TASK REQUIREMENTS —
In the records that follow, locate every line with "more" and extract it.

[Screenshot and code edit data]
##############################

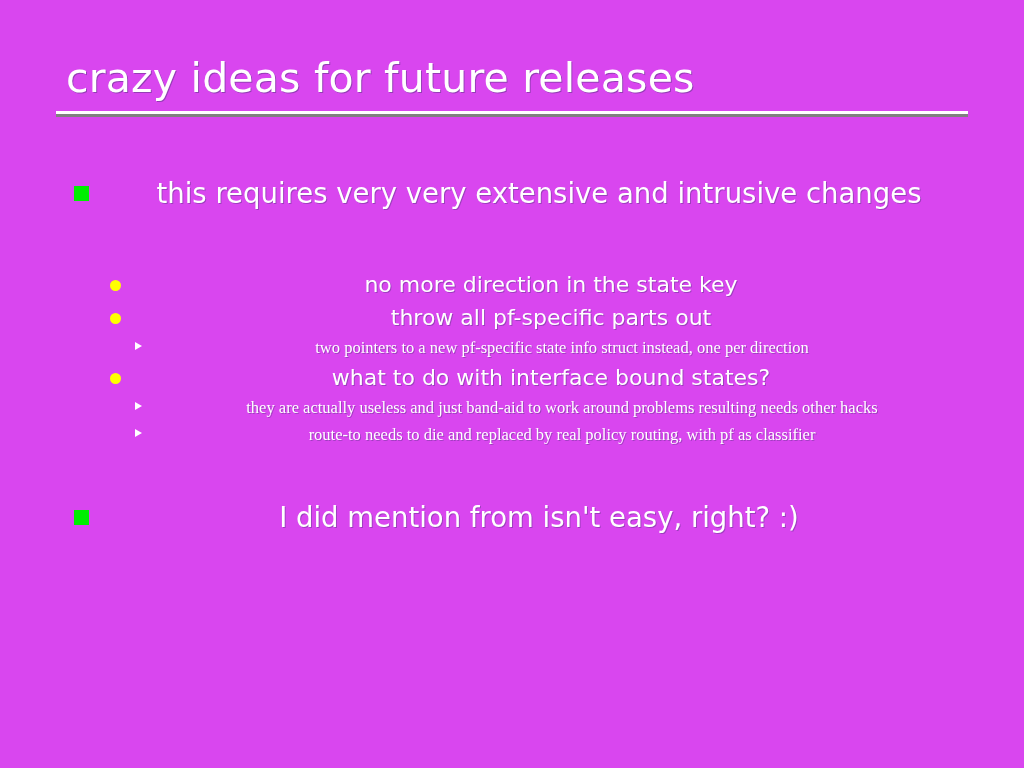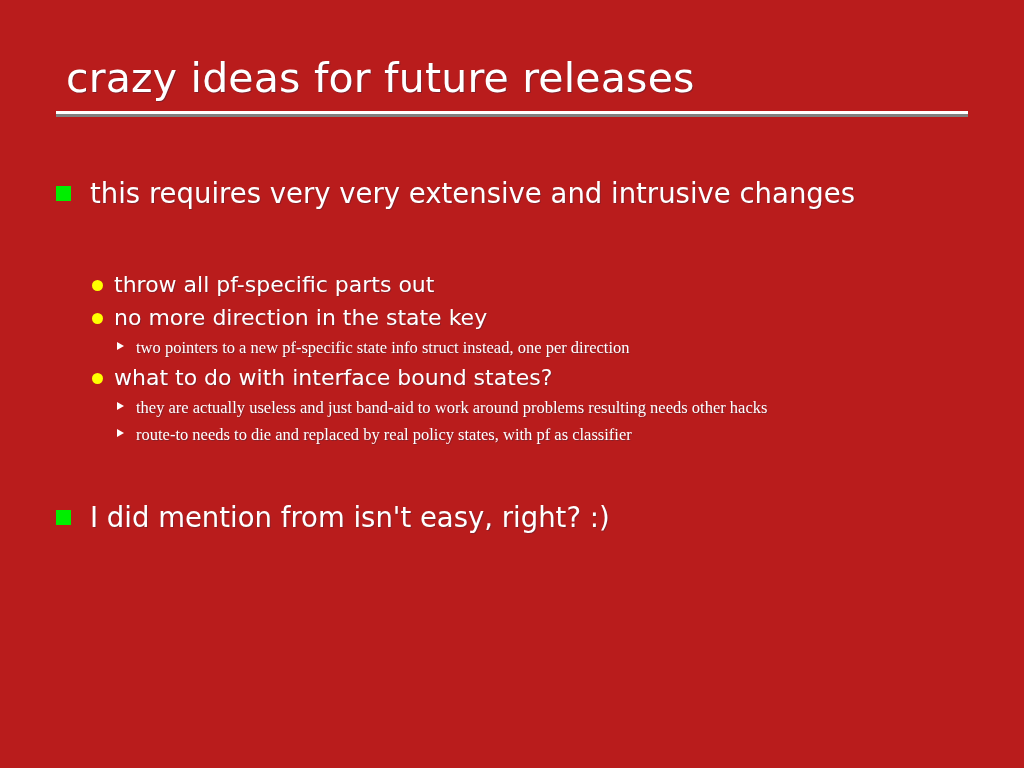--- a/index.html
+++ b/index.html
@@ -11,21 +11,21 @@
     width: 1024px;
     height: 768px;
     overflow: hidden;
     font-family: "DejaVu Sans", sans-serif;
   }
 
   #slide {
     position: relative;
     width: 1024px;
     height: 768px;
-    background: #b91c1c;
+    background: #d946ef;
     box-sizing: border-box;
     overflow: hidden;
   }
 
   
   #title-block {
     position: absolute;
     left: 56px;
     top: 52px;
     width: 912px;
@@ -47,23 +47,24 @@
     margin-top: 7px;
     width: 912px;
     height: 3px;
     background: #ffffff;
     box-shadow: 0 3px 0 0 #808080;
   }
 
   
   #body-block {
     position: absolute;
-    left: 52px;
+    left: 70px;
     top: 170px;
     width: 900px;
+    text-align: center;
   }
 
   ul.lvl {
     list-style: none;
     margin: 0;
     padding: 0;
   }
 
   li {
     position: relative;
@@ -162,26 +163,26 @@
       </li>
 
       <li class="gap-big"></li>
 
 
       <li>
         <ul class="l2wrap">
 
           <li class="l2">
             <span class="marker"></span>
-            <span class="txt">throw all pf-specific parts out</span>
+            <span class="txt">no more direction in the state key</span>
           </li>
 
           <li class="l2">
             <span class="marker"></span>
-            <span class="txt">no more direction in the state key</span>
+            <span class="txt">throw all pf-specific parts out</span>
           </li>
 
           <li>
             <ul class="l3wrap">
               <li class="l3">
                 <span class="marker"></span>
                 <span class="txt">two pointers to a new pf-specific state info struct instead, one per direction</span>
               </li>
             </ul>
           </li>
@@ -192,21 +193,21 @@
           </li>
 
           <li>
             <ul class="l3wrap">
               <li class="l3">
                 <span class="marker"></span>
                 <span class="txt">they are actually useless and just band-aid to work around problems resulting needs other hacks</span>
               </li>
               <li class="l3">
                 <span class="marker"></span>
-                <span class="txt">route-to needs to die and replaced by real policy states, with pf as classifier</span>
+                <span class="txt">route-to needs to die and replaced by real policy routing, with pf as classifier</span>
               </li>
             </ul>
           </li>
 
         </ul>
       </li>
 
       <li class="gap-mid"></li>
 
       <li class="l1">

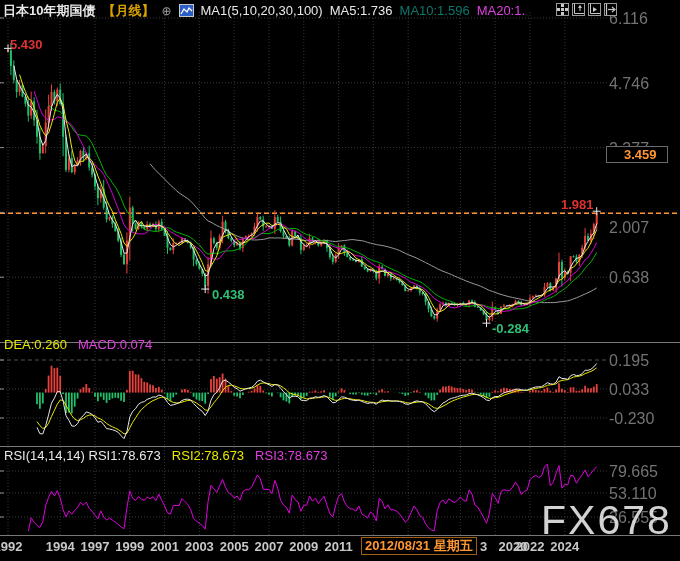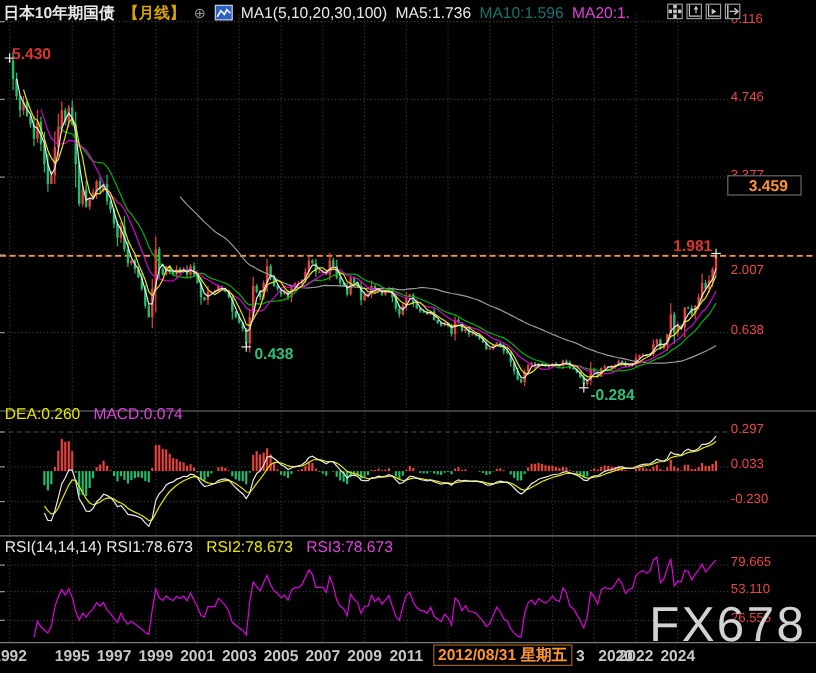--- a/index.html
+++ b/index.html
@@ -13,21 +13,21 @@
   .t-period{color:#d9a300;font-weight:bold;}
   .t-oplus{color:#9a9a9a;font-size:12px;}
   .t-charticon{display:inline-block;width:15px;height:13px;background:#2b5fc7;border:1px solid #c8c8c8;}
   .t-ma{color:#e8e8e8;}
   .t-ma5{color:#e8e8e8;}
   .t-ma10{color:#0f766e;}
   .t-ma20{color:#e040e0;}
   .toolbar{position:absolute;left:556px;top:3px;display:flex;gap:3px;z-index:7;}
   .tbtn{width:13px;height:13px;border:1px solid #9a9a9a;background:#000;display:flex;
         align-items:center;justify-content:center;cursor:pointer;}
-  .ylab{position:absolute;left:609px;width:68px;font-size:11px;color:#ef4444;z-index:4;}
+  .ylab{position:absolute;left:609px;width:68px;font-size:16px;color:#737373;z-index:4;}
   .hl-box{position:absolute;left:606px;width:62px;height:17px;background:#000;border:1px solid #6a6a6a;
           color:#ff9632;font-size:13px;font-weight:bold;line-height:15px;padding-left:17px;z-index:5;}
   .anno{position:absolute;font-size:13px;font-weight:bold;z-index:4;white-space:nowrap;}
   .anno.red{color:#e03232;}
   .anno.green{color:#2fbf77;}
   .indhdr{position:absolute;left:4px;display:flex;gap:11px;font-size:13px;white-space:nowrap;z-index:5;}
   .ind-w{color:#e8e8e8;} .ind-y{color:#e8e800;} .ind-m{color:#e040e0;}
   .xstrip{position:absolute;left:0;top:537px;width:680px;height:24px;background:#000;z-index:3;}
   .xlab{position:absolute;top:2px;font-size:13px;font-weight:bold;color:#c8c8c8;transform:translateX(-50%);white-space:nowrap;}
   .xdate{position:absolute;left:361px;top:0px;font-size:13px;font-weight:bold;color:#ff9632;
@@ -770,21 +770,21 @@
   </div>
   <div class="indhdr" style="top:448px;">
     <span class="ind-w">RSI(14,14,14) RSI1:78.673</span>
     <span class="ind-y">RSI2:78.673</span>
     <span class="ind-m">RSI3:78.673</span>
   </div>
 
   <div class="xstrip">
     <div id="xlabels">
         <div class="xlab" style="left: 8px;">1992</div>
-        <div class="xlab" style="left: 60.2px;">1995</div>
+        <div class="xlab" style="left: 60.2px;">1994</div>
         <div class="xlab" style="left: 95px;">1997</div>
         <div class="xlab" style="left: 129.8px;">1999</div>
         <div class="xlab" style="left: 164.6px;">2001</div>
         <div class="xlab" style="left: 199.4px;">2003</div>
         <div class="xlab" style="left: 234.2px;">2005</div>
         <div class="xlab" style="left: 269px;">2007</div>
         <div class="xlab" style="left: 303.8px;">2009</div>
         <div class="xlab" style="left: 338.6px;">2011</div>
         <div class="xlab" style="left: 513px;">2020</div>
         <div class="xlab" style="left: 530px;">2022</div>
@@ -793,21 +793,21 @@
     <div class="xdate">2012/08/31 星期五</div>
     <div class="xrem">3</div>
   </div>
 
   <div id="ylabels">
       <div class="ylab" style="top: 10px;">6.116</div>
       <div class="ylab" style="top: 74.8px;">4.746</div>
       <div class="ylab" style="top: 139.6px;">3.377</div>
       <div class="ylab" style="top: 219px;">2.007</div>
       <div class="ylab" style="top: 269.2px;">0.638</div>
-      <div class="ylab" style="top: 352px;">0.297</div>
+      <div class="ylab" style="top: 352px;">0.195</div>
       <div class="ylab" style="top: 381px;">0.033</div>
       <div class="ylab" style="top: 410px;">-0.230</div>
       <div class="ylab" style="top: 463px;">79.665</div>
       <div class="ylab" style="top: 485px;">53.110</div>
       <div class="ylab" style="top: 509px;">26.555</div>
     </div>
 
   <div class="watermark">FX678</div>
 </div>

##############################

FINAL ANSWER —
+            <span class="txt">no more direction in the state key</span>
-            <span class="txt">no more direction in the state key</span>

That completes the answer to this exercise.